4 Home Tips to Help Your Foster Child Feel Comfortable - David Grislis

The memory of the first time your foster child enters your home will be one that neither one of you will ever forget. With that being said, it is important you have your home prepared and ready for the arrival of the newest member of your family. The more welcoming your home feels, the easier it will be for your foster child to transition. Here are some things you can do to make your foster child feel at home in their new home.


Be sure to prepare a warm welcome for your foster child’s new arrival. During your introductions, make sure your foster child knows they can call you by whatever makes them feel the most comfortable – whether it be “Mr.”/“Mrs.” or “Mom” or “Dad”. Next, try to read your new family member’s body language. Their non-verbal communication will let you know if they are comfortable with holding your hand or hugging. As much as you want to build a bond and reassure your foster child that they are now safe, it is important that you respect their space and do not push too far. If you begin to notice signs that your foster child is a bit uncomfortable, pull back a little. The goal is to make this first day in their new home a positive memory.

Welcome Basket

A nice addition to the smiling faces upon arrival would be a welcome basket. Confirm with his or her caseworker as to what books, toys or other things may interest him or her the most. A welcome basket will be a pleasant surprise and will show your foster child you were thinking of them.

Grand Tour

Make the grand tour a fun bonding experience by allowing your other children (if you have any) to assist with the tour.
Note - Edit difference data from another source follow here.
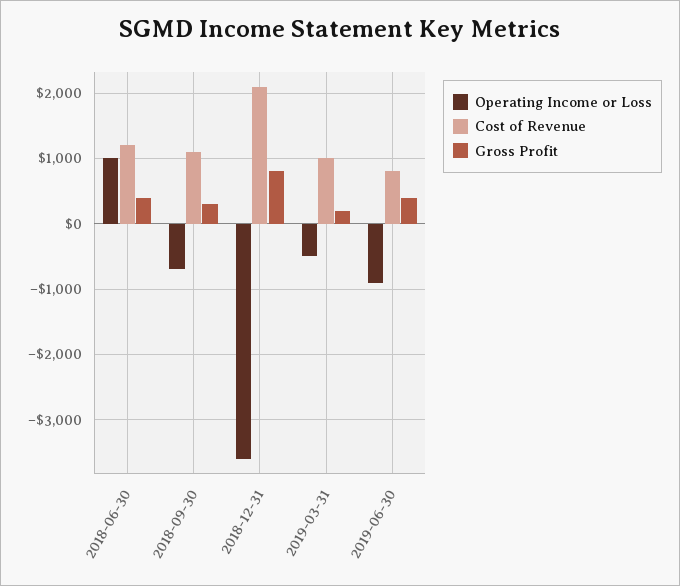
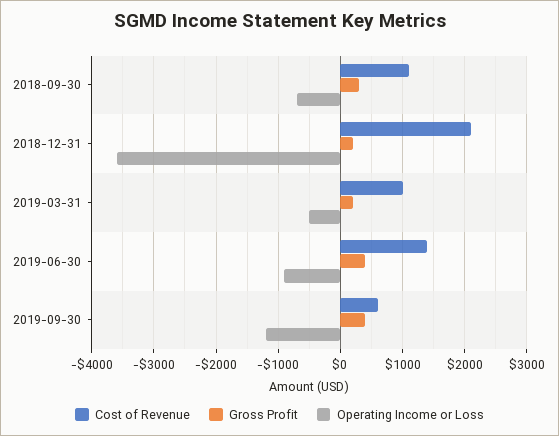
Operating Income or Loss, 2018-06-30: 1000 -> none
Cost of Revenue, 2018-06-30: 1200 -> none
Gross Profit, 2018-06-30: 400 -> none
Gross Profit, 2018-12-31: 800 -> 200
Cost of Revenue, 2019-06-30: 800 -> 1400
Cost of Revenue, 2019-09-30: none -> 600
Gross Profit, 2019-09-30: none -> 400
Operating Income or Loss, 2019-09-30: none -> -1200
Implore that all of the same items available to everyone else in the house are also available to your foster child (computers, tv’s,  game consoles, etc.).


The finale of the tour should be your foster child’s bedroom. This is another instance where you should take the initiative to ask the caseworker what interests your foster child the most. For example, you can paint the room their favorite color(s), hang up pictures of their favorite band, sports team, or books. Be sure to tell him or her that they are free to rearrange the room if he would like to.

As simple as some of this tips may seem they are sure to make a difference! The transition period for each child is different. What works for one child may not work for another so, patience is key. Just continue to be loving, kind, and a sense of security for them at all times.